[Stored entries]
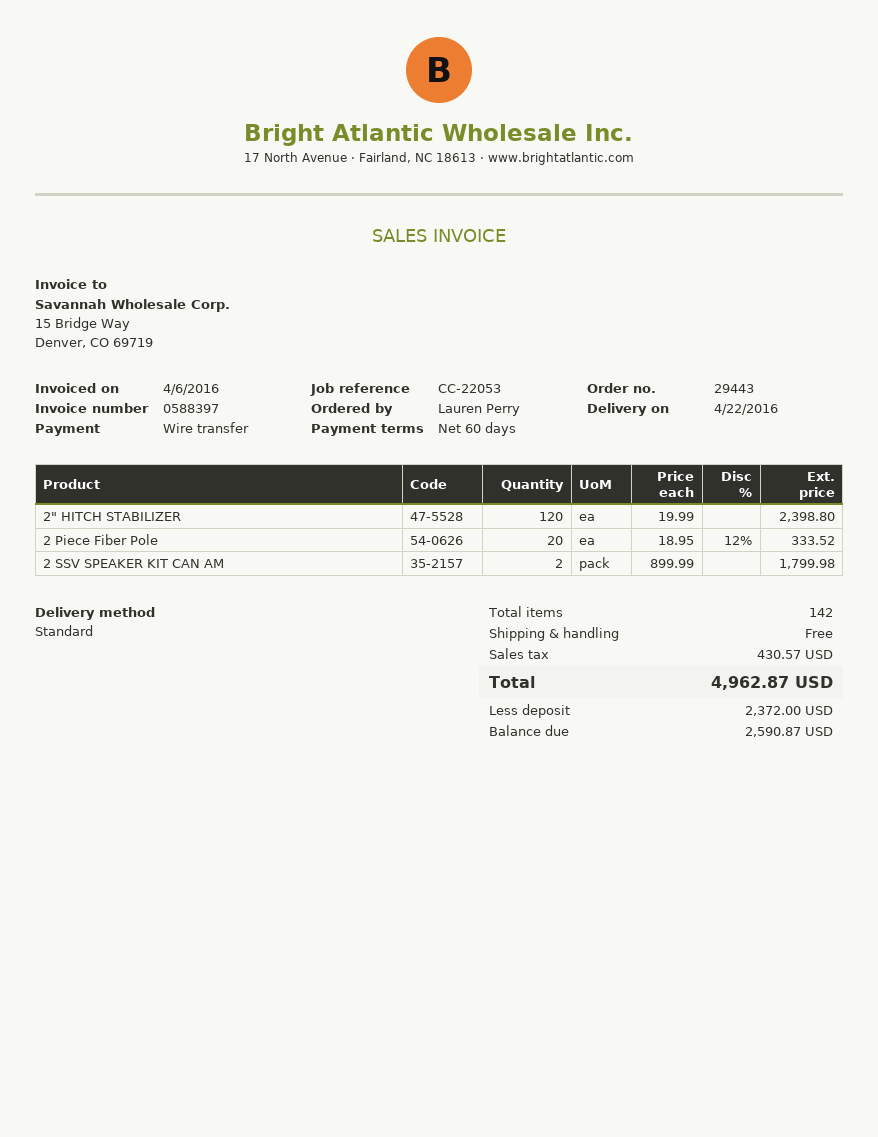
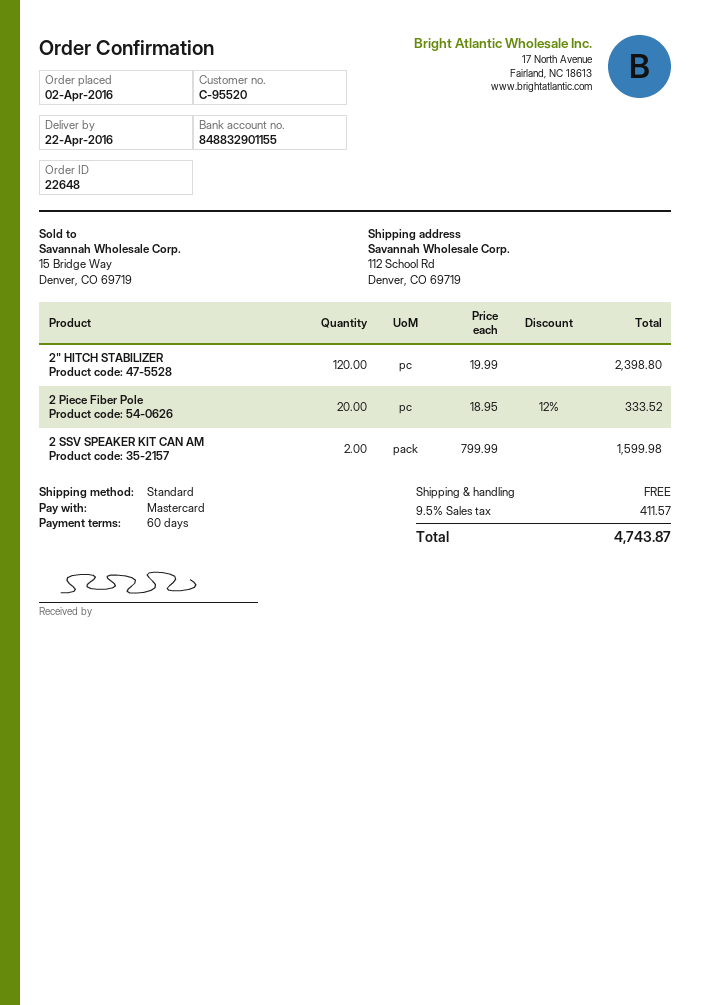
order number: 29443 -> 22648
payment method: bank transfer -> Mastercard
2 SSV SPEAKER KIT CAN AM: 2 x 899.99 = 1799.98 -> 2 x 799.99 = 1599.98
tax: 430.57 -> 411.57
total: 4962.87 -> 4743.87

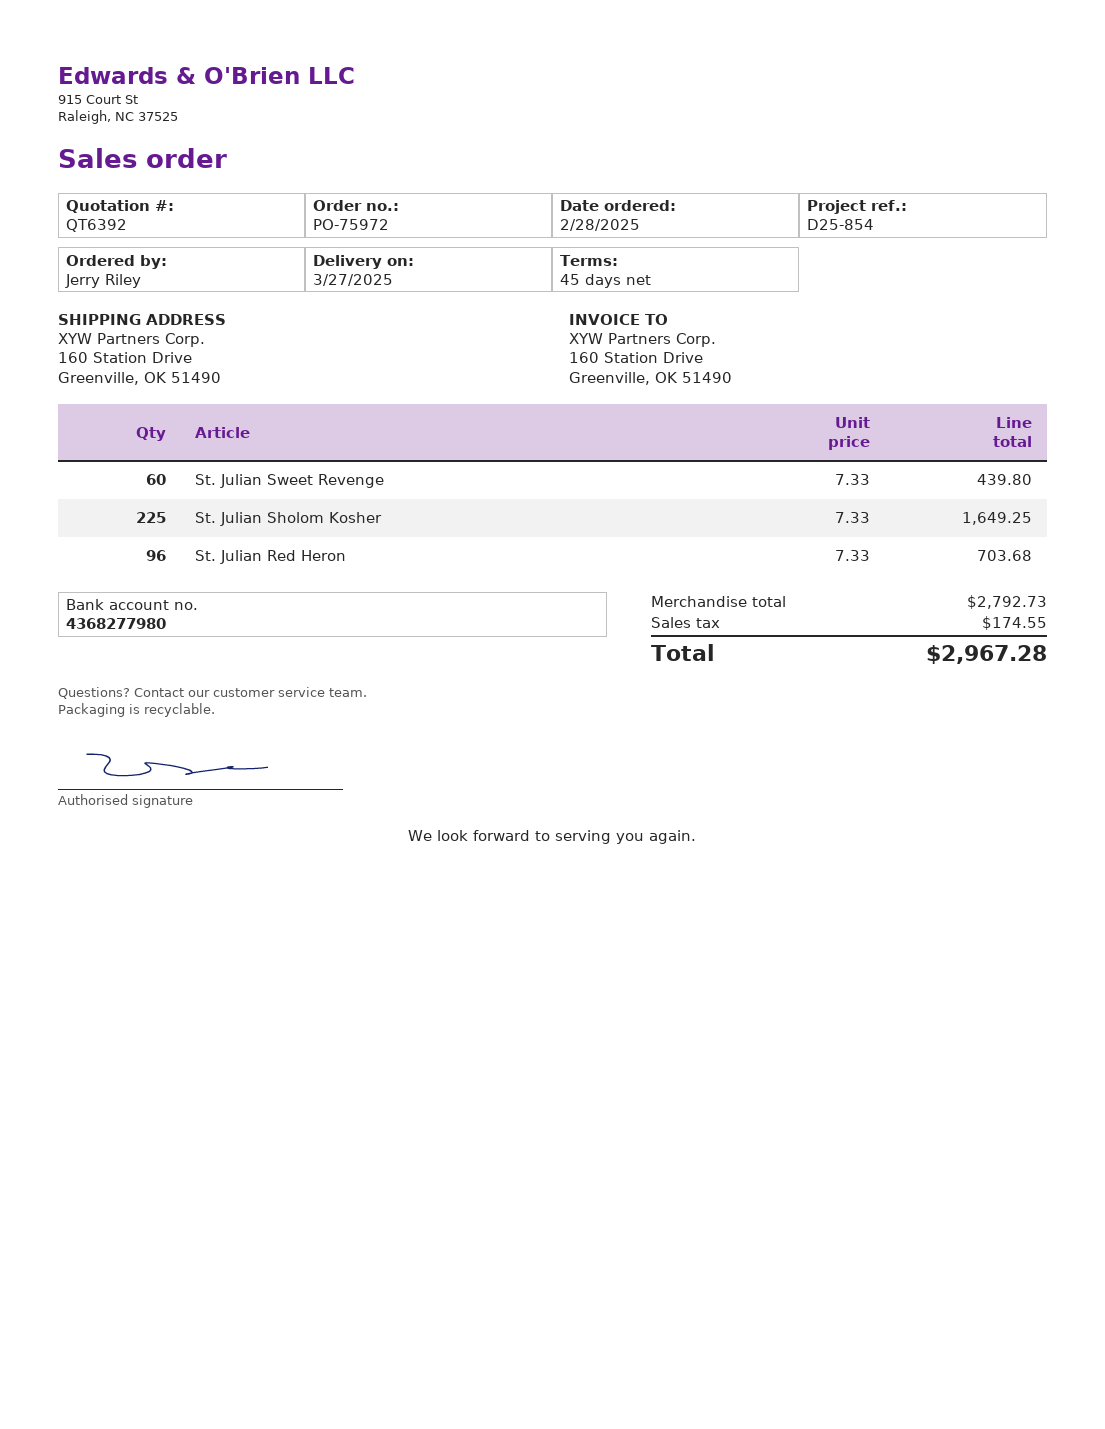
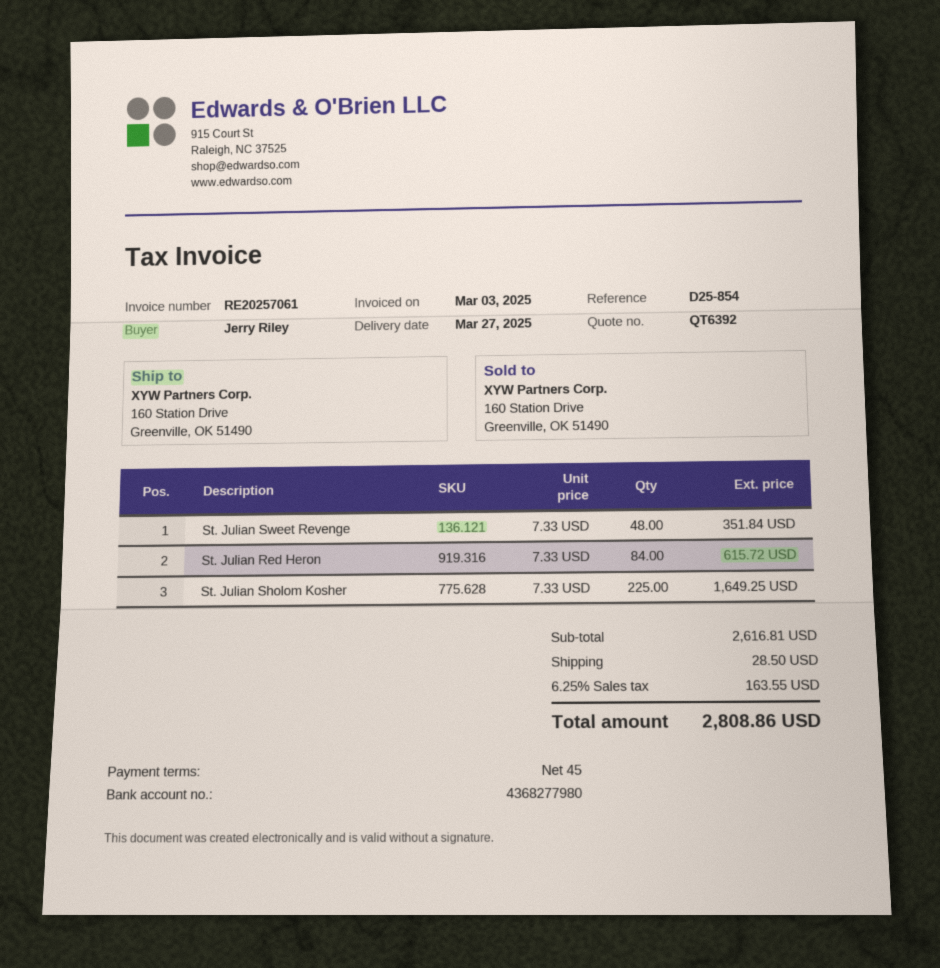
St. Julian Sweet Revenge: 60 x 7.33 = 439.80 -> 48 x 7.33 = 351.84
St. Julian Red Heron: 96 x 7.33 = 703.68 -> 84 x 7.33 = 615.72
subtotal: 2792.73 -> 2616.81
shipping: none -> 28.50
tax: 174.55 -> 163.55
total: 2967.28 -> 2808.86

What is needed:
Write out exactly the opening lines of the data, stopping after the line that holds "St. Julian Sweet". Exclude pictures.

Task output:
order number: 29443 -> 22648
payment method: bank transfer -> Mastercard
2 SSV SPEAKER KIT CAN AM: 2 x 899.99 = 1799.98 -> 2 x 799.99 = 1599.98
tax: 430.57 -> 411.57
total: 4962.87 -> 4743.87

St. Julian Sweet Revenge: 60 x 7.33 = 439.80 -> 48 x 7.33 = 351.84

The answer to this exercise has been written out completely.